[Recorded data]

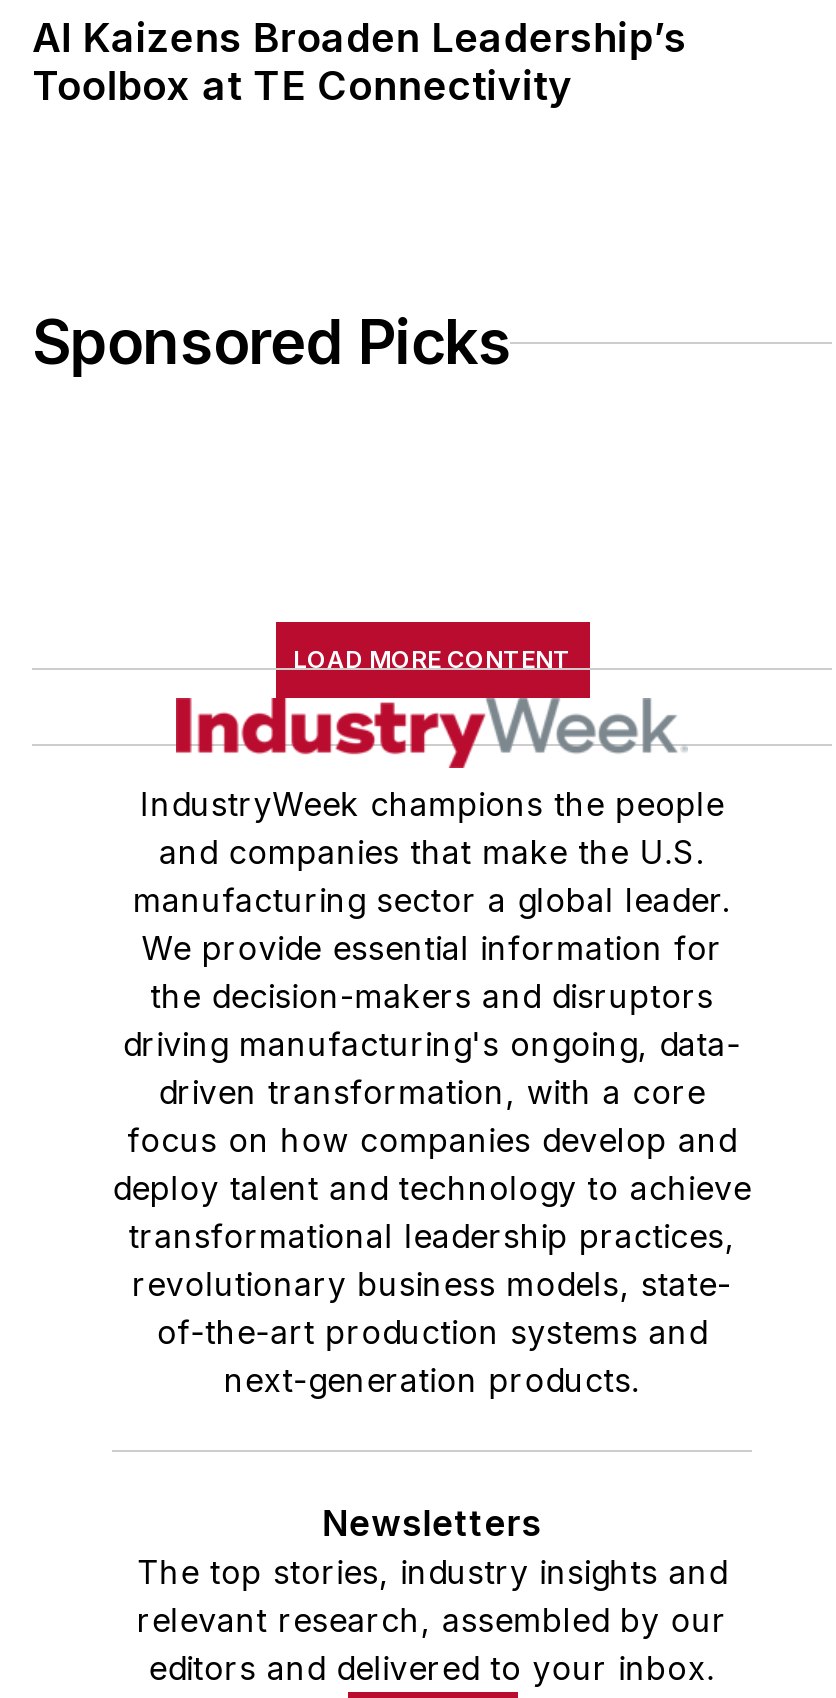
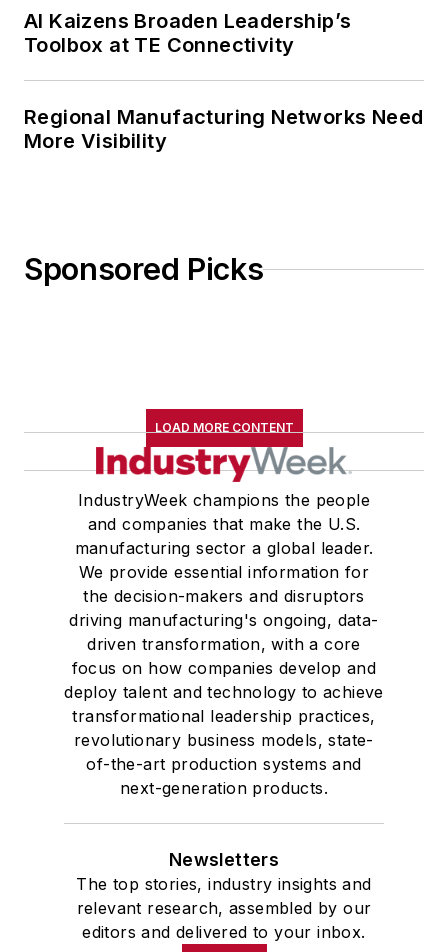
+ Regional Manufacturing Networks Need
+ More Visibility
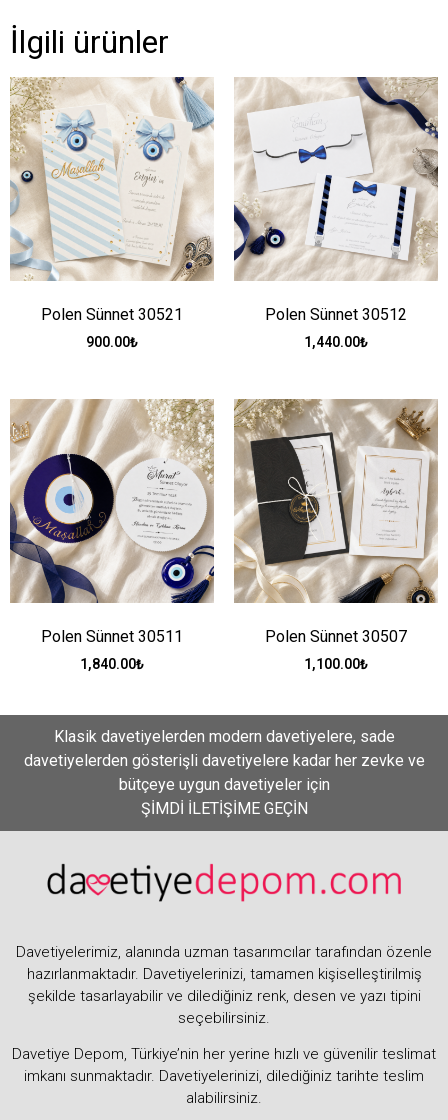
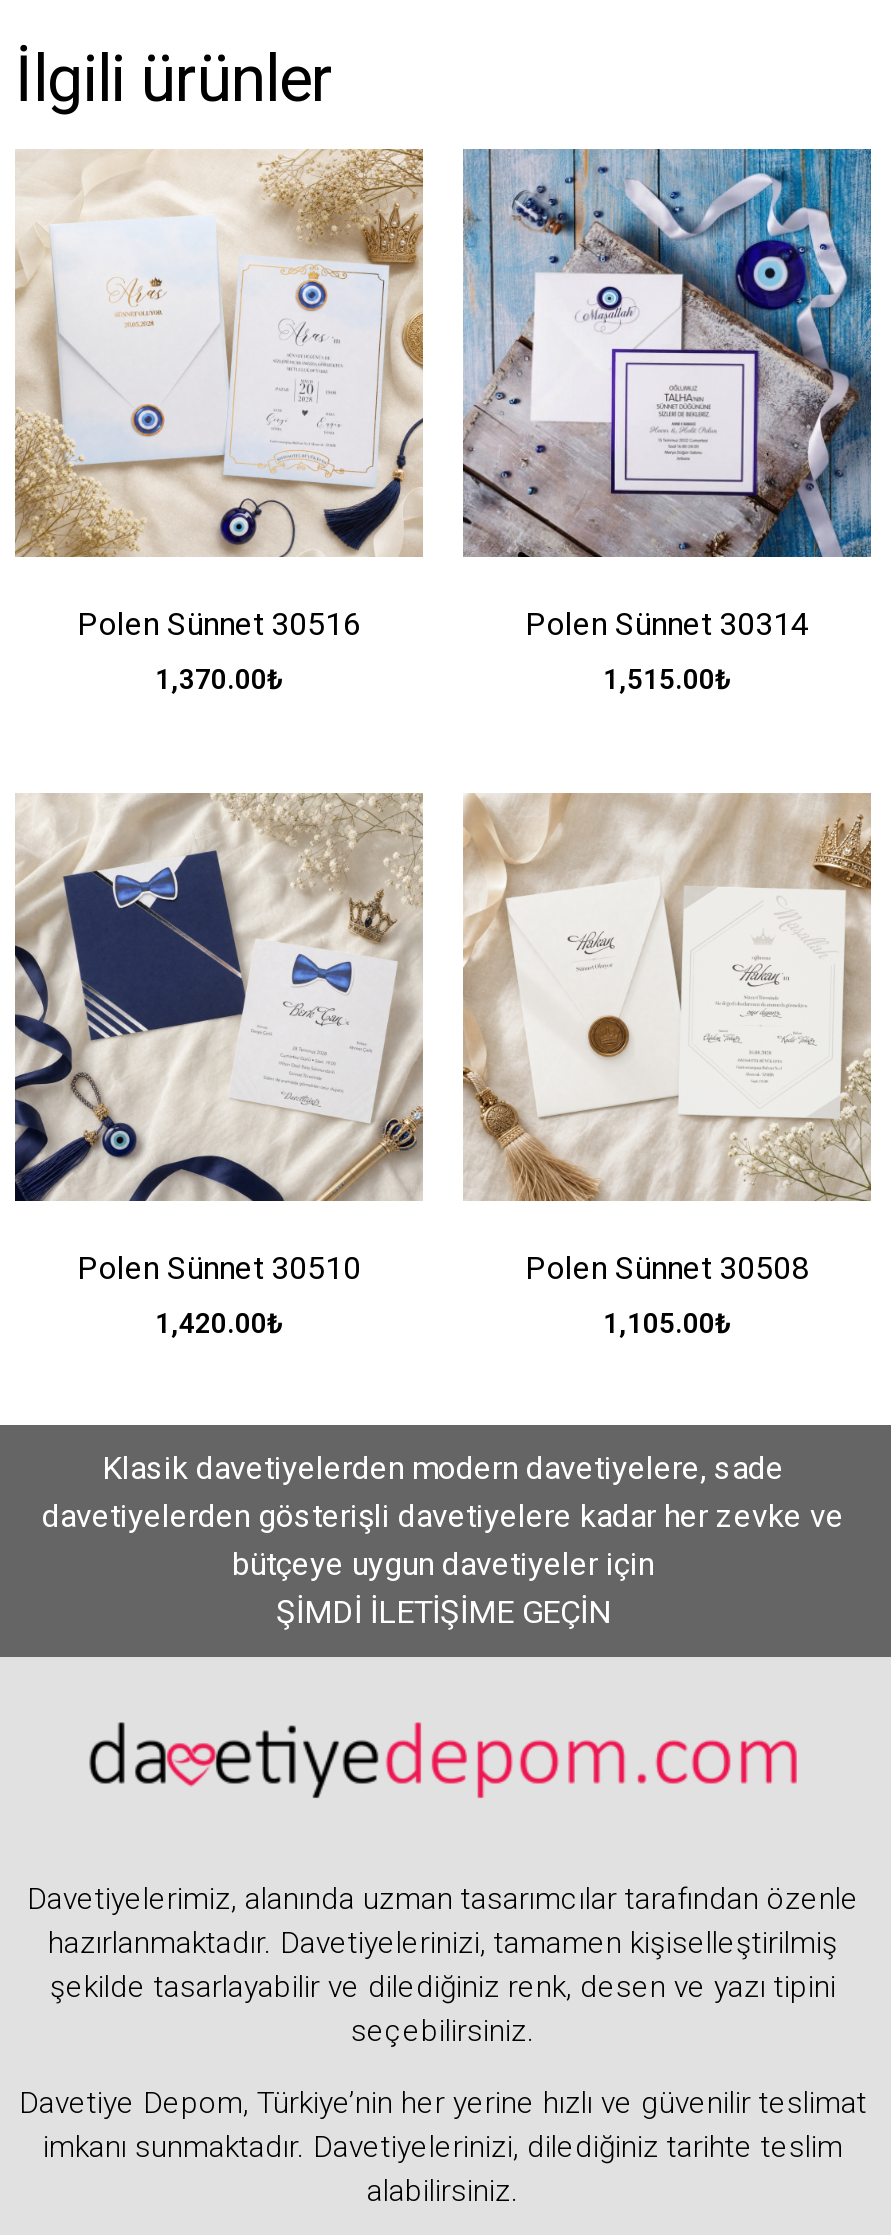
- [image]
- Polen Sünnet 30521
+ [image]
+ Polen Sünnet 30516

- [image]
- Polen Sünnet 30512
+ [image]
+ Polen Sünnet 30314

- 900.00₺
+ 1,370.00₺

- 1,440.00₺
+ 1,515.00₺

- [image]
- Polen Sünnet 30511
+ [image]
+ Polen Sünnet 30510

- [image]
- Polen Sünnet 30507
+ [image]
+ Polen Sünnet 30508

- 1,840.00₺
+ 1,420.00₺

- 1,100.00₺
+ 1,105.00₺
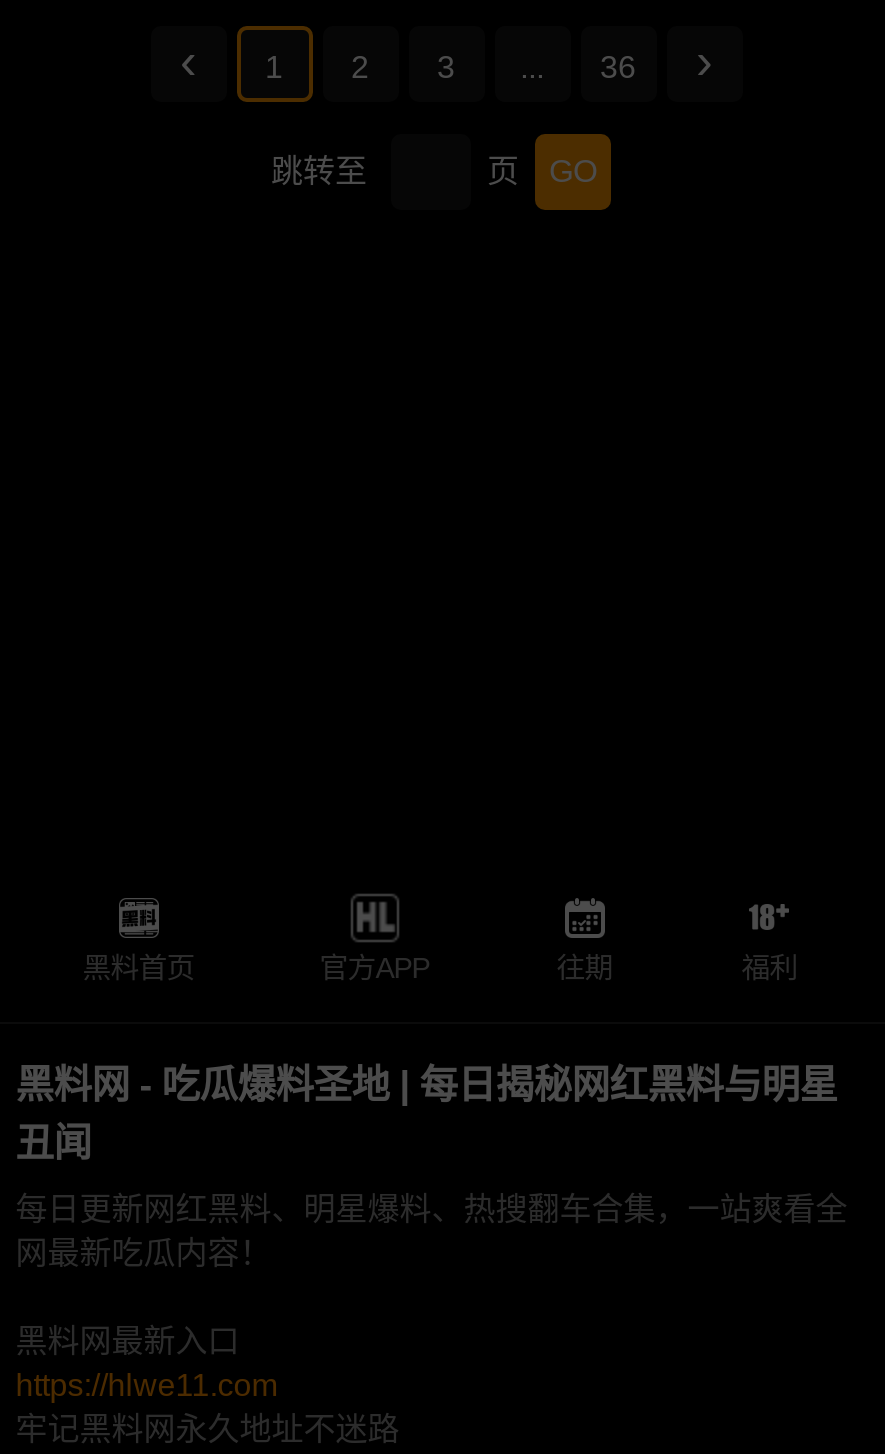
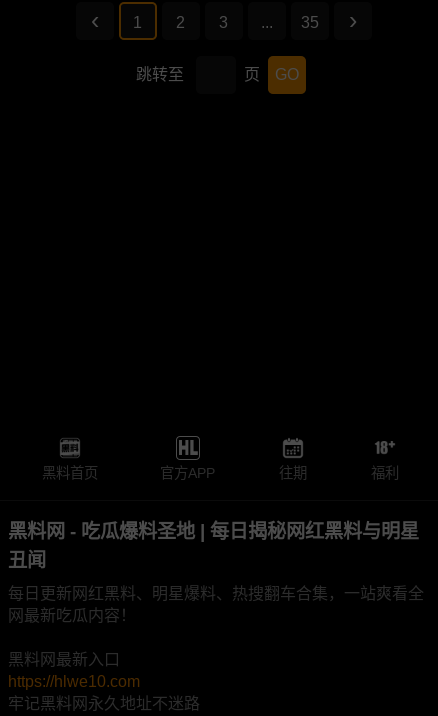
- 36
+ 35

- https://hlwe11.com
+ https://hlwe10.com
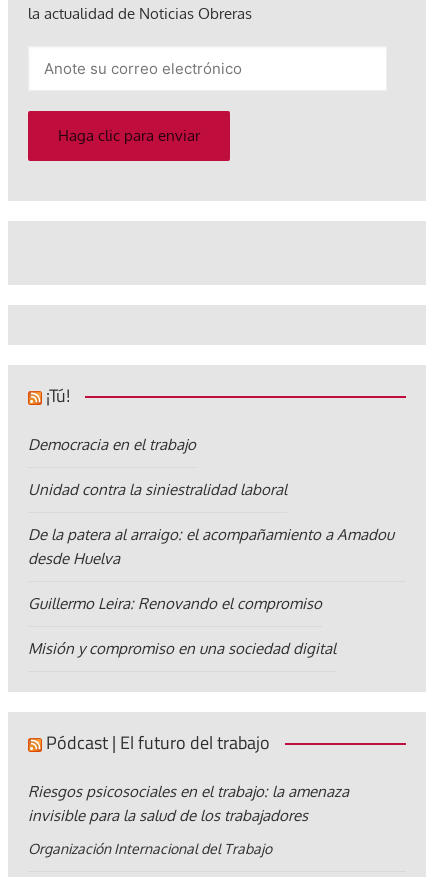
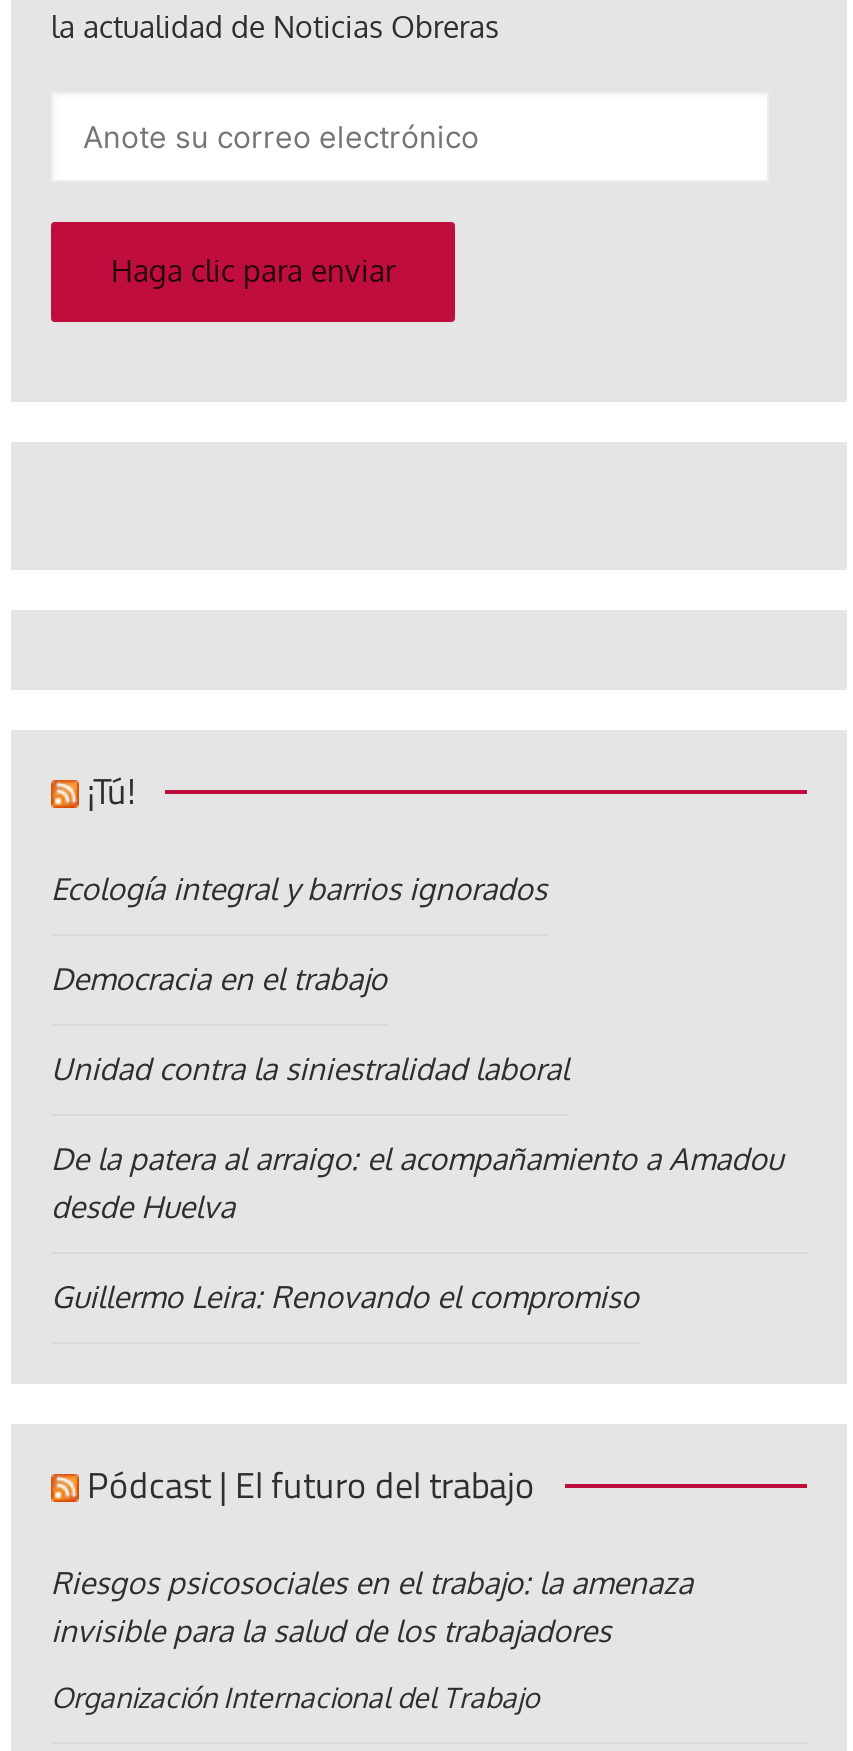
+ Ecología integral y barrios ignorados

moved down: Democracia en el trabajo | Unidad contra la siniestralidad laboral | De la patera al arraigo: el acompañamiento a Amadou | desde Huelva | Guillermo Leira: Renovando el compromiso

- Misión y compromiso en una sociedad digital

Task instructions
Filter the entries down to the lines with the word "compromiso" in them, and copy those lines.

Written response
moved down: Democracia en el trabajo | Unidad contra la siniestralidad laboral | De la patera al arraigo: el acompañamiento a Amadou | desde Huelva | Guillermo Leira: Renovando el compromiso
- Misión y compromiso en una sociedad digital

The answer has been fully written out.